Democrats point to clear choice in November
By STEFANO ESPOSITO AND MITCH DUDEK Staff Reporters March 19, 2014 1:01PM
Governor Quinn, Mayor Rahm Emanuel, Senator Dick Durbin, Toni Preckwinkle, Sheila Simon and others enjoy a breakfast the morning after the primary elections at Billy Goat's in Chicago on March 19, 2014. | Al Podgorski/Chicago Sun-Times
Lynn Sweet interviews Sen. Dick Durbin about the campaign ahead.
Updated: April 21, 2014 6:50PM
Mayor Rahm Emanuel joined Gov. Pat Quinn and U.S. Sen. Dick Durbin for a traditional post-election breakfast at the Billy Goat tavern Wednesday — with the mayor telling voters they now have a clear choice for the general election.
“The public in Illinois is going to have a choice between an agenda that looks out and works on behalf of middle class families who are trying to make it from paycheck to paycheck ... and those who are trying to pull the rug from beneath the middle class,” Emanuel said, standing beside Durbin and Quinn.
The governor wasted no time blasting his Republican opponent, calling him a billionaire with nine homes who has a lot of explaining to do to voters — particularly when it comes to his position on Illinois’ minimum wage.

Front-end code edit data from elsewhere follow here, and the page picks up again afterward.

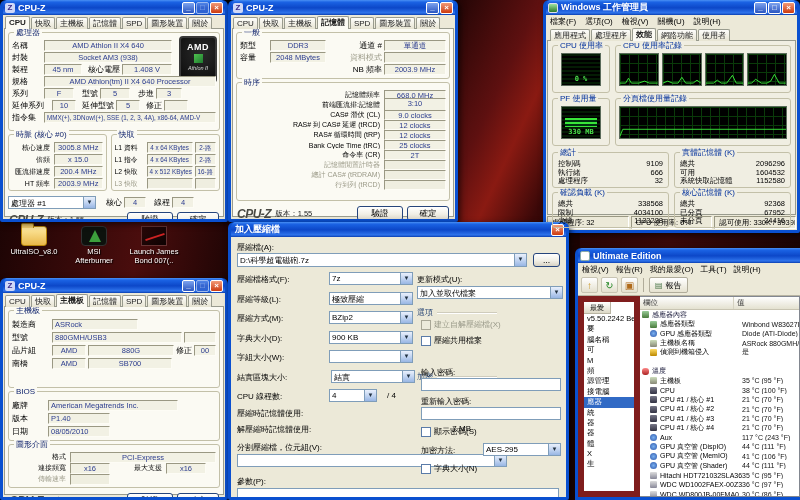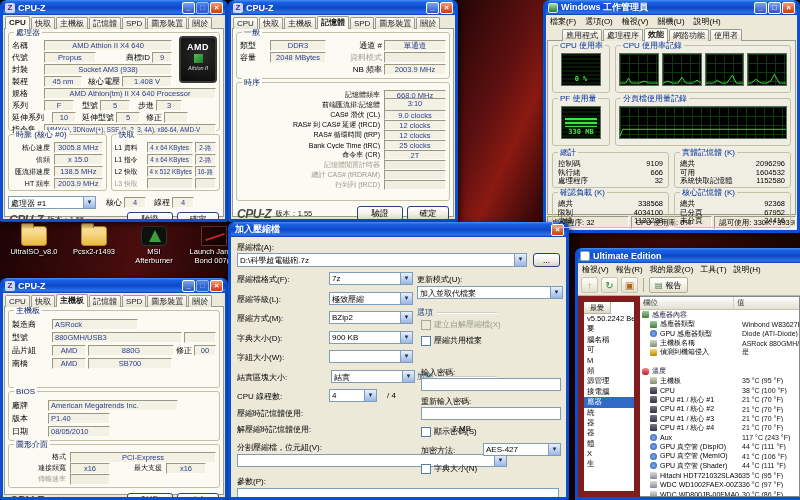--- a/index.html
+++ b/index.html
@@ -407,7 +407,7 @@
         <span>關機(U)</span>
         <span>說明(H)</span>
       </div>
-    <div class="tabs" style="padding-left:16px">
+    <div class="tabs" style="padding-left:4px">
 
     <span class="tab">應用程式</span>
         <span class="tab">處理程序</span>

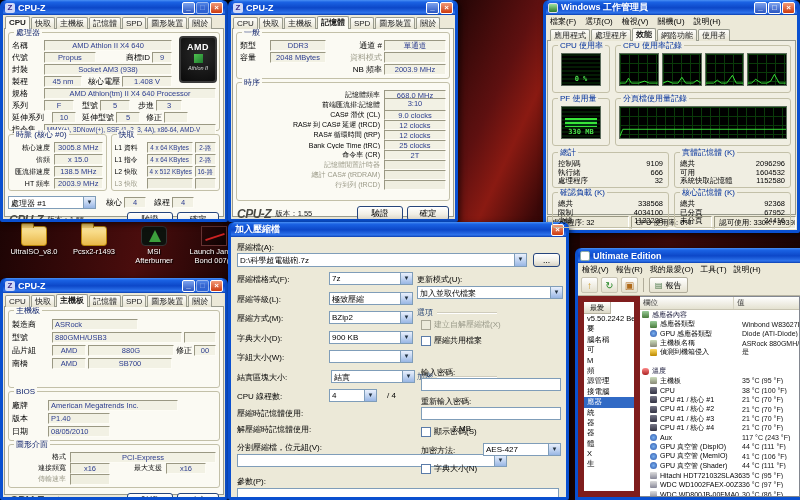--- a/index.html
+++ b/index.html
@@ -182,12 +182,6 @@
             <span class="fv grow">AMD Athlon II X4 640</span>
           </div>
         <div class="fr" style="padding-right:44px">
-            <span class="fl" style="width:30px">代號</span>
-            <span class="fv" style="width:52px">Propus</span>
-            <span class="fl" style="margin-left:auto">商標ID</span>
-            <span class="fv" style="width:20px">9</span>
-          </div>
-        <div class="fr" style="padding-right:44px">
             <span class="fl" style="width:30px">封裝</span>
             <span class="fv grow">Socket AM3 (938)</span>
           </div>

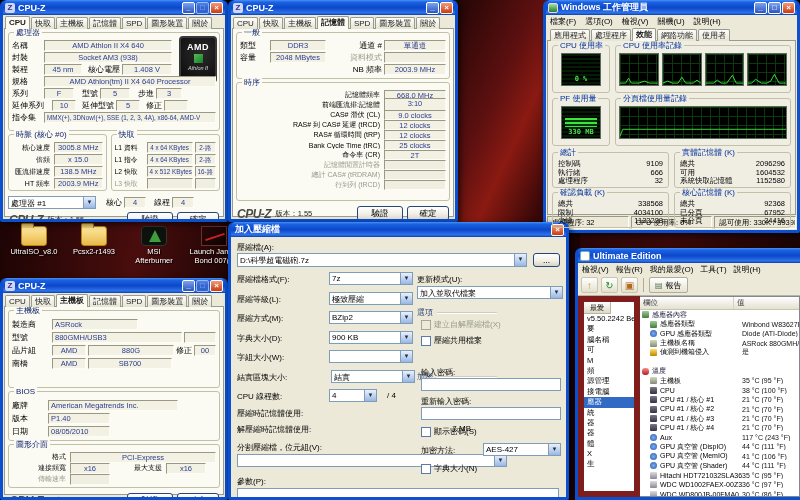--- a/index.html
+++ b/index.html
@@ -231,7 +231,7 @@
               </div>
               <div class="fr">
                 <span class="fl tl-right" style="width:40px;flex:none">匯流排速度</span>
-                <span class="fv grow">138.5 MHz</span>
+                <span class="fv grow">200.4 MHz</span>
               </div>
               <div class="fr">
                 <span class="fl tl-right" style="width:40px;flex:none">HT 頻率</span>

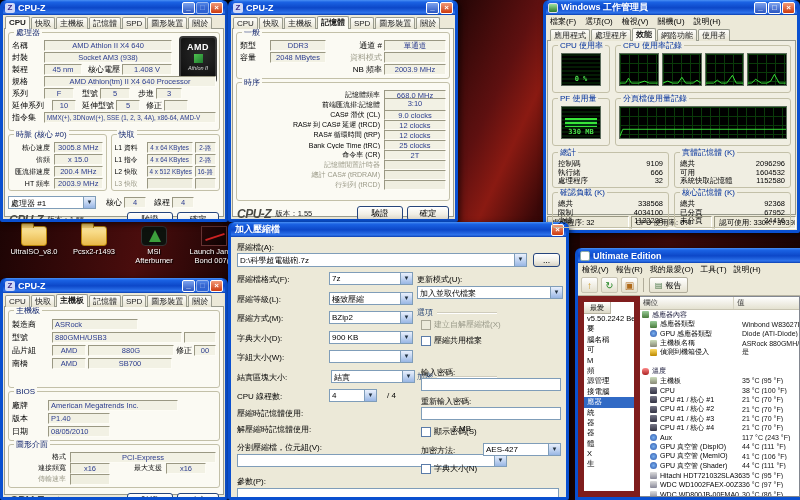--- a/index.html
+++ b/index.html
@@ -132,10 +132,6 @@
     <span class="dlabel">UltraISO_v8.0</span>
   </div>
 
-  <div class="dicon">
-    <span class="dimg folder"></span>
-    <span class="dlabel">Pcsx2-r1493</span>
-  </div>
 
   <div class="dicon">
     <span class="dimg app-green"></span>

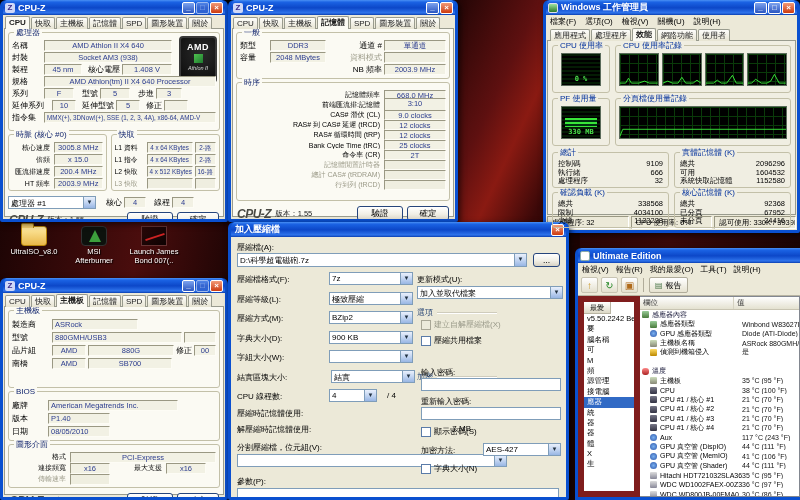--- a/index.html
+++ b/index.html
@@ -727,7 +727,7 @@
       </span>
     <span class="dlg-lbl" style="left:190px;top:208px">加密方法:</span>
     <span class="cmb ab" style="left:252px;top:206px;width:78px">
-        <span class="cv">AES-427</span>
+        <span class="cv">AES-295</span>
         <span class="ca">▼</span>
       </span>
     <span class="chk" style="left:190px;top:226px">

“People want to see the real Bruce Rauner,” Quinn said.
The governor also said Rauner’s closer-than-expected race in the primary means “money isn’t all there is to politics.”
“Clearly, the Republican primary showed there were a lot of folks who were dissatisfied with Rauner’s approach,” Quinn said.
Durbin said his Republican opponent, state Sen. Jim Oberweis, is going to have a hard time getting past a controversial ad Oberweis ran when he last ran for the U.S. Sentate. The ad featured him riding in a helicopter over Soldier Field and warning of 10,000 illegal immigrants entering the United States daily: “Enough to fill Soldier Field every single week.”
“If you go to any Hispanic community in this town and you mention my opponent’s name, the first word they’ll say to you is ‘helicopter.’” Durbin said. “They remember his ad — hovering over Soldier Field — because it was an effort to divide Chicago and Illinois.”
Emanuel, Durbin and Quinn ate in the Billy Goat’s “V.I.P” room — which jokingly stands for “a very insecure person” — and they were joined by Illinois Attorney General Lisa Madigan, Cook County Board President Toni Preckwinkle, Lt. Gov. Sheila Simon and Cook County Assessor Joe Berrios.